> _TASK GOAL_: Transcribe only the lines of the listing below from the one holding "[739,218,772,230] Pieo -> [46,496,72,509] Pio" through the one holding "[1078,257,1266,269] [726,306,1295,326] [726,338,1173,357]", inclusive, without any change.

> _PROVIDED DATA_:
::::
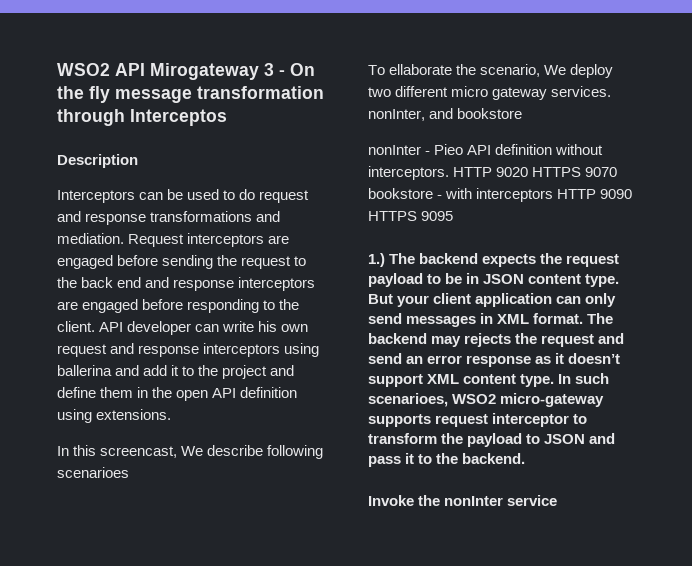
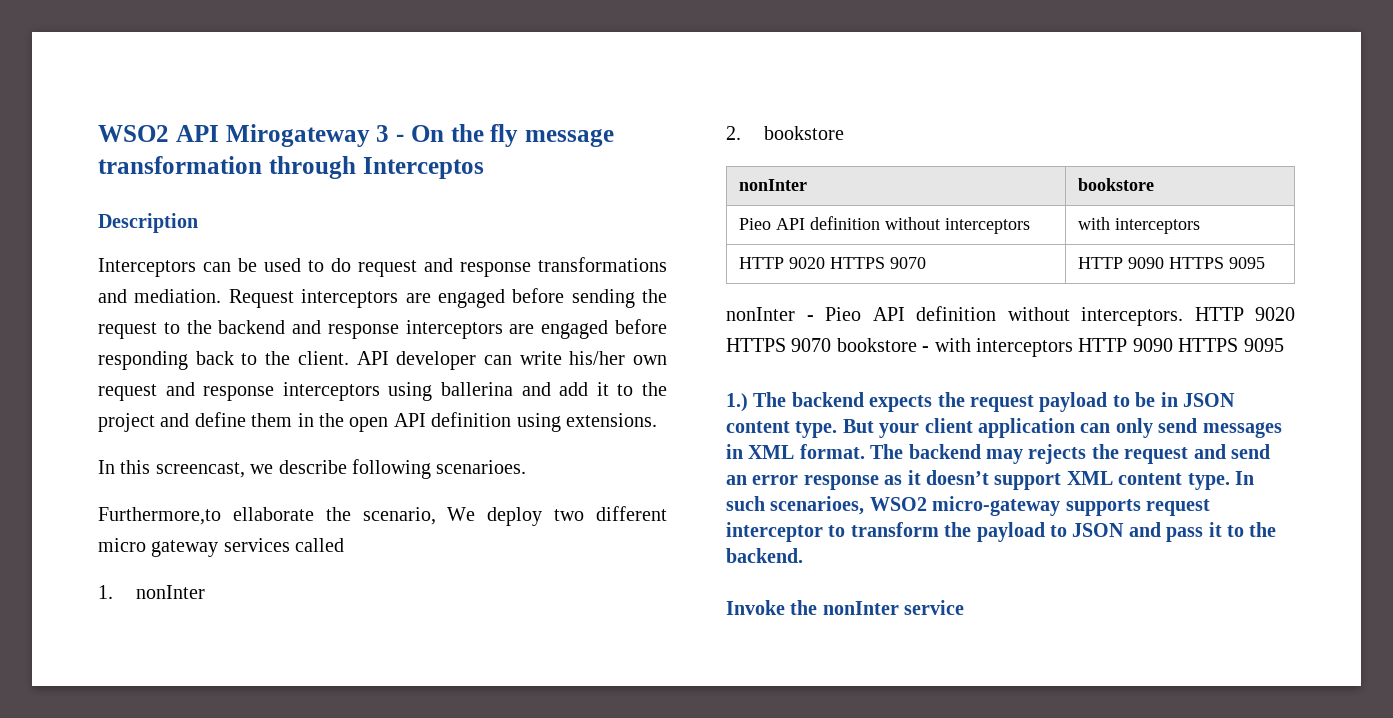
[81,277,142,288] back end -> [218,320,286,334] backend
(260, 306) none -> [195,351,234,365] back
[258,321,278,332] his -> [569,351,626,365] his/her
[181,446,204,456] We -> [250,464,274,474] we
[57,467,129,478] [368,65,385,75] scenarioes // To -> [436,460,527,474] [98,507,221,525] scenarioes. // Furthermore,to
[551,86,612,97] [368,108,523,121] services. nonInter, and bookstore -> [223,538,345,552] [98,585,205,599] [726,126,844,140] [739,179,808,191] [1078,178,1155,191] [739,216,1031,234] [1078,217,1201,234] [739,257,927,269] [1078,257,1266,269] services called // 1. nonInter // 2. bookstore // nonInter | bookstore // Pieo API definition without interceptors | with interceptors // HTTP 9020 HTTPS 9070 | HTTP 9090 HTTPS 9095

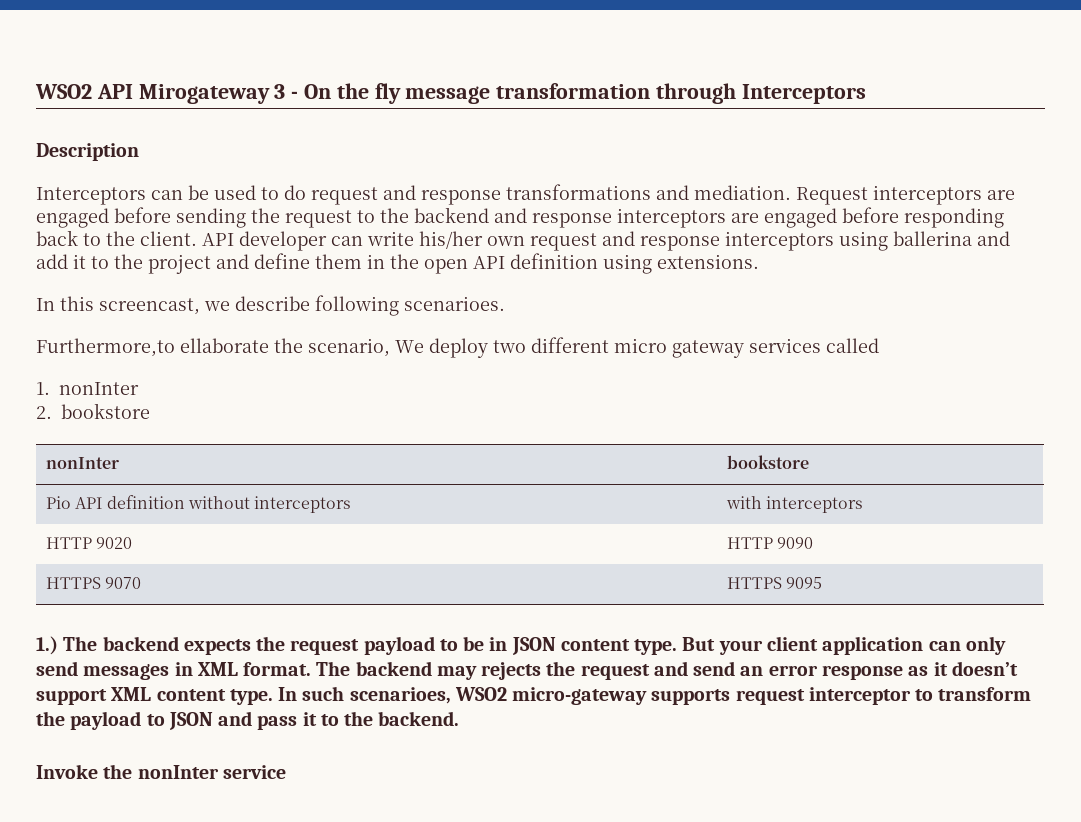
[362,157,484,179] Interceptos -> [741,84,866,104] Interceptors
[739,218,772,230] Pieo -> [46,496,72,509] Pio
(826, 263) none -> [727,537,814,549] | HTTP 9090 //
[1078,257,1266,269] [726,306,1295,326] [726,338,1173,357] HTTP 9090 HTTPS 9095 // nonInter - Pieo API definition without interceptors. HTTP 9020 HTTPS 9070 bookstore - with interceptors HTTP 9090 -> (142, 583) none

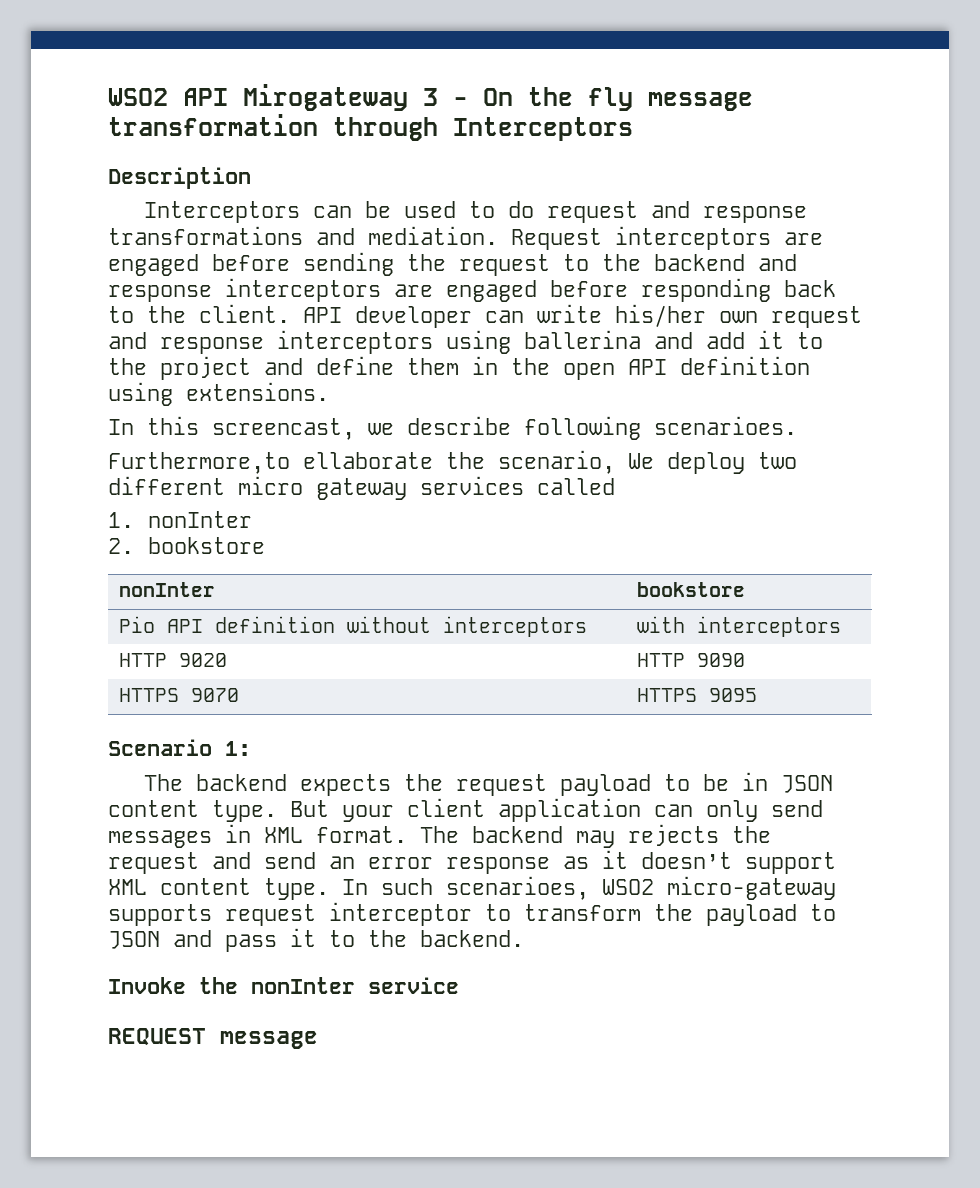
[36,636,58,655] 1.) -> [108,739,251,756] Scenario 1: //
(286, 772) none -> [108,1028,318,1049] // REQUEST message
::::
> _OUTPUT OF THE EXERCISE_:
[739,218,772,230] Pieo -> [46,496,72,509] Pio
(826, 263) none -> [727,537,814,549] | HTTP 9090 //
[1078,257,1266,269] [726,306,1295,326] [726,338,1173,357] HTTP 9090 HTTPS 9095 // nonInter - Pieo API definition without interceptors. HTTP 9020 HTTPS 9070 bookstore - with interceptors HTTP 9090 -> (142, 583) none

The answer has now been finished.